3D reconstructions for each case with their Circle of Willis (CoW) regions highlighted. Cases 1–8 and 11 had complete CoWs, whereas cases 9 and 10 had incomplete right posterior communicating artery and case 12 had incomplete left posterior communicating artery.
Diameter.
ICCs for vessel diameter indicate a poor to moderate correlation between twins in a pair, with insignificant associations (ICC ranging from 0.000 to 0.657, all P > 0.05; Table 1). Variation in vessel diameter between twins can be seen in Supplemental Table S1.
Length.
ICCs for vessel length indicated a poor to moderate correlation between twins in a pair with two vessel regions, with LA1 (ICC 0.805, 95% CI 0.407–0.961, P < 0.01) and LPComA (ICC 0.663, 95% CI 0.189–0.943, P < 0.05) showing significance while the other two regions were not significant (Table 1). Variation in vessel length between twins can be seen in Supplemental Table S1.
Tortuosity.
ICCs for vessel tortuosity also indicated a poor correlation between twins in a pair (ICC ranging from 0.270 to 0.505, all P > 0.05; Table 1). Differences in vessel tortuosity across all regions of the CoW in twin pairs can be seen in Supplemental Table S1.
Bifurcation angle.
ICCs of bifurcation angles indicated a poor correlation between twins in a pair, with no regions showing significant correlations (ICC ranging from 0.000 to 0.547, all P > 0.05; Table 1). There were differences in bifurcation angle across all regions of the CoW in twin pairs (Supplemental Table S2). We measured major differences between individuals with the maximum difference in bifurcation angle between the left and right posterior cerebral arteries (angle e) of ~50° in cases 5 and 6. In contrast, cases 1 and 2 had four bifurcations with less than 5° difference. Therefore, differences in bifurcation angle between twins in a pair varied across twin pairs.

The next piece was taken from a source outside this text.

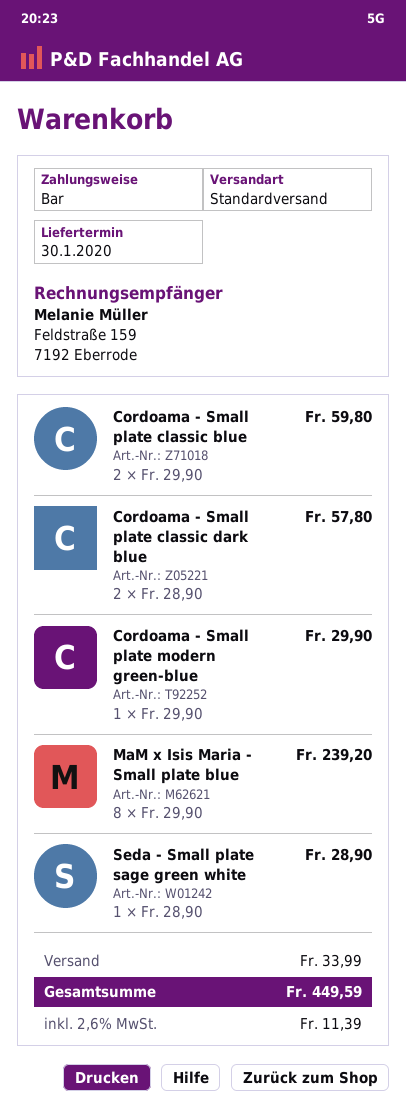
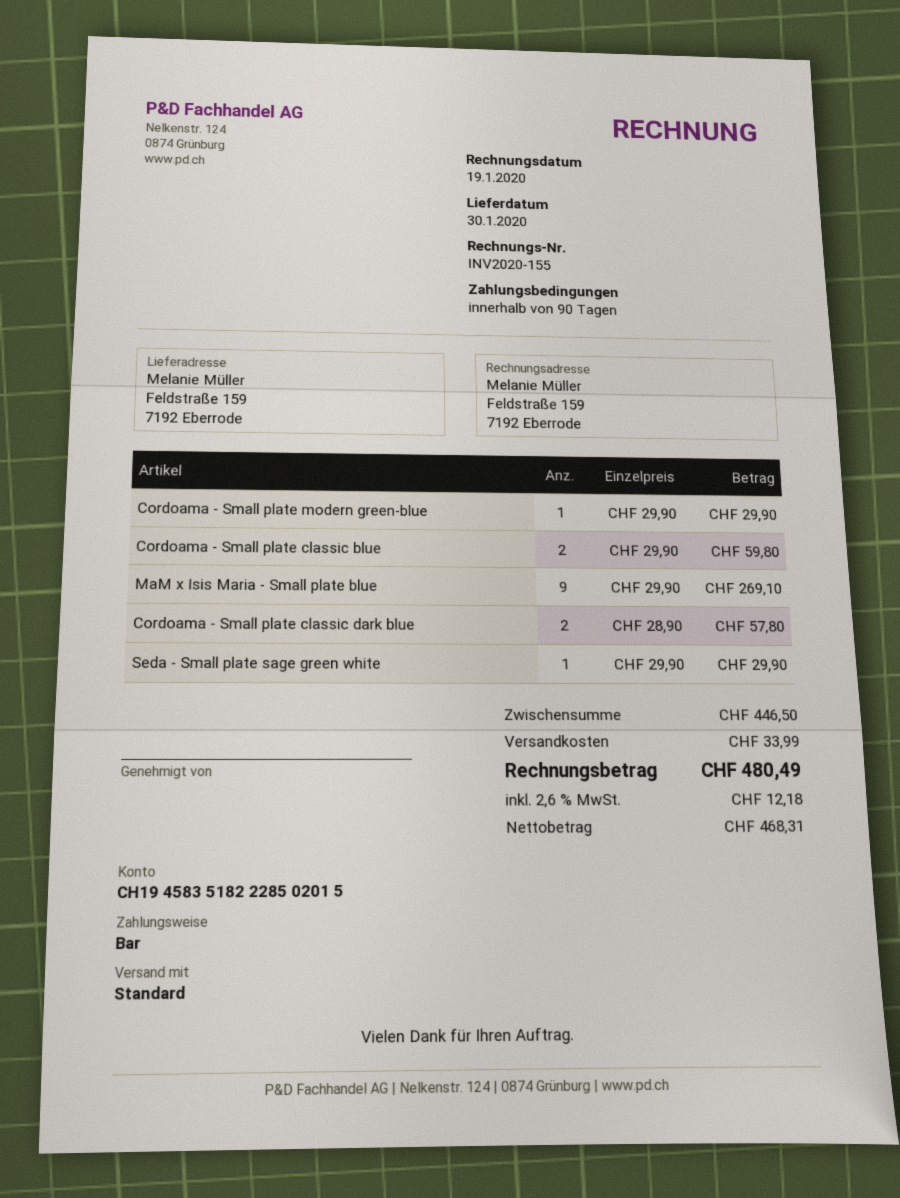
MaM x Isis Maria - Small plate blue: 8 x 29.90 = 239.20 -> 9 x 29.90 = 269.10
Seda - Small plate sage green white: 1 x 28.90 = 28.90 -> 1 x 29.90 = 29.90
tax: 2.6% = 11.39 -> 2.6% = 12.18
total: 449.59 -> 480.49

DUS Measures of Diameter and Cerebral Blood Flow at Rest and in Response to Stimulus
Diameter.
Poor ICCs were seen in vessel diameter measured by DUS at rest (ICC ranging from 0.000 to 0.413, all P > 0.05), in change from rest to hypercapnia (ICC ranging from 0.000 to 0.095, all P > 0.05), and change from rest to exercise (ICC ranging from 0.000 to 0.331, all P > 0.05) (Table 2). Differences in vessel diameter in all twin pairs can be seen in Supplemental Table S3.
Table 2.
Duplex ultrasound measures of function in the CoW
| Average ± SD | ICC | P Value | 95% CI | |
|---|---|---|---|---|
| Diameter at rest | ||||
| RICA | 0.470 ± 0.035 | 0.000 | 1 | 0–0 |
| LICA | 0.473 ± 0.042 | 0.000 | 1 | 0–0 |
| RVA | 0.358 ± 0.047 | 0.413 | 0.145 | 0.044–0.916 |
| LVA | 0.365 ± 0.058 | 0.000 | 1 | 0–0 |
| ΔDiameter (rest to hypercapnia) | ||||
| RICA | 0.023 ± 0.024 | 0.000 | 1 | 0–0 |
| LICA | 0.029 ± 0.021 | 0.059 | 0.443 | 0–1 |
| RVA | 0.012 ± 0.018 | 0.000 | 1 | 0–0 |
| LVA | 0.005 ± 0.041 | 0.095 | 0.407 | 0.000–0.999 |
| ΔDiameter (rest to exercise) | ||||
| RICA | −0.001 ± 0.020 | 0.331 | 0.202 | 0.019–0.925 |
| LICA | −0.030 ± 0.145 | 0.000 | 1 | 0–0 |
| RVA | −0.034 ± 0.113 | 0.000 | 1 | 0–0 |
| LVA | −0.006 ± 0.033 | 0.138 | 0.367 | 0.000–0.992 |
| Cerebral blood flow at rest | ||||
| RICA | 5.747 ± 2.858 | 0.477 | 0.106 | 0.071–0.916 |
| LICA | 7.922 ± 2.141 | 0.147 | 0.359 | 0.000–0.989 |
| RVA | 2.136 ± 0.729 | 0.000 | 1 | 0–0 |
| LVA | 3.169 ± 2.409 | 0.000 | 1 | 0–0 |
| ΔFlow (rest to hypercapnia) | ||||
| RICA | 5.162 ± 2.885 | 0.312 | 0.216 | 0.015–0.929 |
| LICA | 3.765 ± 2.875 | 0.184 | 0.325 | 0.001–0.975 |
| RVA | 1.093 ± 0.557 | 0.000 | 1 | 0–0 |
| LVA | 0.296 ± 2.322 | 0.000 | 1 | 0–0 |
| ΔFlow (rest to exercise) | ||||
| RICA | 2.836 ± 2.667 | 0.554 | 0.069 | 0.116–0.921 |
| LICA | 0.968 ± 3.378 | 0.000 | 1 | 0–0 |
| RVA | 0.199 ± 1.135 | 0.000 | 1 | 0–0 |
| LVA | −0.223 ± 2.118 | 0.000 | 1 | 0–0 |
Shown are averages ± SD, intraclass correlation (ICC), P value, and confidence intervals of vessel diameter and cerebral blood flow at rest and change in response to stimulus (rest to hypercapnia and rest to exercise). Diameter data are in mm. Flow data are in ml/min. CoW, Circle of Willis; RICA, right internal carotid artery; LICA, left internal carotid artery; RVA, right vertebral artery; LVA, left vertebral artery.
Cerebral blood flow.
Poor ICCs were seen in CBF measured by DUS at rest (ICC ranging from 0.000 to 0.477, all P > 0.05), in change from rest to hypercapnia (ICC ranging from 0.000 to 0.312, all P > 0.05), and change from rest to exercise (ICC ranging from 0.000 to 0.554, all P > 0.05) (Table 2). Observed differences in CBF in all twin pairs can be seen in Supplemental Table S4.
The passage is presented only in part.